2. 社内横断的なメンバーで構成する。営業(フロント)に加えて、事務(バック)も含めた各部門からのメンバー構成とすることにより、どの会社にもあるセクショナリズム打破のひとつのきっかけにする
・ターゲットを「1ブース=1アイテム(1ソリューション)=1ターゲット」に絞りこむ。それによりコンセプトが磨き上げられて、来場者に伝わる。
・来場者の会社の業種だけでなく、どの部門の担当者かを考えて対応する。製造業の場合、開発・製造・購買の部門のそれぞれの立場に立って考えてみる。開発では新技術開発を、製造はコストダウン技術やトラブル対応を、購買は価格、と同一の企業でも部門により求めるものが異なる。相手の求めるものに対応する。
・準備の磨き上げとして、「展示会コンセプト検討シート」を活用する。清永さんのSNSにも紹介されています。是非、ご覧ください。
続いて、海外バイヤーとのやりとりの留意点がありました。
国内展示会に海外バイヤーが来場者として参加する場合
海外バイヤーは商談をするために参加しており、独自の特徴と商品のストーリー、売り手の信頼度、取引条件を提示する必要性が強調されました(日本のバイヤーの多くは情報収集に来場します)。取引をする際には、直接取引の他に商社経由の取引もあり、取引の経験が乏しい段階では商社経由での取引も選択肢であることが説明されました。
海外バイヤーには、写真撮影の効果が強調されました。ブースに訪問を受けた際に、双方の担当者が、ブースと商品と一緒に写真を撮る。次回の連絡にその写真を添付することで、相手の反応は格段に高まるとのことです。先方にとってはどのような製品だったかが分かり、当方にとっては先方の担当者の顔が分かり双方にメリットがあります。
海外展示会に出展する場合
出展の前に、まずは来場者として参加し様子を見てみることが勧められました。また、実際に出展する際には、事前に業界紙から現地の情報を収集し、事前に案内を送付します。その際には相手にとってのメリットを記載、フォローを繰り返し行うことが成功の可能性を高めることにつながります。
最後に
講師からは、これまでの内容を踏まえて「展示会で会社を強くする!」とのメッセージがありました。展示会の効果は、販売促進はもちろんのこと、参加によるPJチームを構成して社内の各部門の連携を高めてセクショナリズムを打破したり、社内の情報の整備が挙げられました。会社の多くは既存顧客のデーターベースを保有するものの、見込み客や休眠・不稼働顧客のデータ(名刺)は営業員の机に眠ったままがほとんどです。展示会の参加案内を顧客に送るために、営業員が保有しているデータを社内全体で管理することにより、情報という営業資産を質・量ともに高めるメリットが挙げられました。]

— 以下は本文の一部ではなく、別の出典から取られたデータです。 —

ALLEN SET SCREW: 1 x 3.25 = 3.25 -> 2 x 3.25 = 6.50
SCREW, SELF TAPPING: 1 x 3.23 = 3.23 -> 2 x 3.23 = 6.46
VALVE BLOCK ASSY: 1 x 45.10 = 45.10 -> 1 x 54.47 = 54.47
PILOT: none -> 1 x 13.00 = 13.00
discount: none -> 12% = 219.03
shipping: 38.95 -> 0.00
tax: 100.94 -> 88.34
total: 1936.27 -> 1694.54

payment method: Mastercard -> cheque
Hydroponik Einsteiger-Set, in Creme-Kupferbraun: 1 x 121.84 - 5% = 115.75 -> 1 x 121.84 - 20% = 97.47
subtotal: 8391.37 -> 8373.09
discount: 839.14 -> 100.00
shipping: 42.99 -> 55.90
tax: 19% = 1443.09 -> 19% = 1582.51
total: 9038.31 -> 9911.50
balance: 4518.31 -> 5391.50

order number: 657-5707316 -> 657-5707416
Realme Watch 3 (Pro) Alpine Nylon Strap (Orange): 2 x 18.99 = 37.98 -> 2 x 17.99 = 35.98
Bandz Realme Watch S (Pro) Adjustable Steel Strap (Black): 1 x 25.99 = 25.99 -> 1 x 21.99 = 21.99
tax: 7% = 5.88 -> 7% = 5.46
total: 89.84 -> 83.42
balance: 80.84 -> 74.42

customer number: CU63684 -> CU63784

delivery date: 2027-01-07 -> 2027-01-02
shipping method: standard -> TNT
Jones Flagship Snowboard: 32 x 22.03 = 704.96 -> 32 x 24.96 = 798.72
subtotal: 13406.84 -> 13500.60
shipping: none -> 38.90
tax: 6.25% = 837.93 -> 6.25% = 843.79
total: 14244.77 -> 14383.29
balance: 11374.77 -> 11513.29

展示会に関する内容はもちろんのこと、講師の巧みな話術、時には笑いを誘う場面もあり、予定された90分はあっという間に過ぎました。セミナー後は懇親会に場所を移し、講師、参加者、実行委員が懇親を深めました。
セミナーを終えて
参加者からは、講師の実務や経験に基づいた具体的な内容に関して感謝の声が多数寄せられました。
・ 内容は面白く、ためになった。もっと長い時間の話を聞きたくなった
・ 今まで何気なく展示会に参加していたが、今回の内容に沿って訪問や事業者の支援を行ってみようと思う
・顧客の立場だけでなく、顧客のどの部門(開発・製造・購入)や立ち位置(卸の場合、自社や小売りに対するメリット)を考えて説明する重要性を認識した
・展示会コンセプト検討シートを使ってみようと思う
・日本の例をベースに、日本における展示会での海外バイヤーへの対応や、海外の展示会に参加する際の留意点も説明されたので大変役にたった
・今回のセミナーは展示会であったが、この考え方自体は診断士としての自分の強み・アピールにも活用できると思ったとの感想・意見がありました。
まとめ
全体を通して、展示会においてすべき内容を多数、具体的に紹介されたので、取り組んでみたいとの声が参加者から多くありました。
本年度の国際社中は能力開発部との共同開催も含めて4回が終了しました。多数のみなさまにご参加いただきありがとうございました。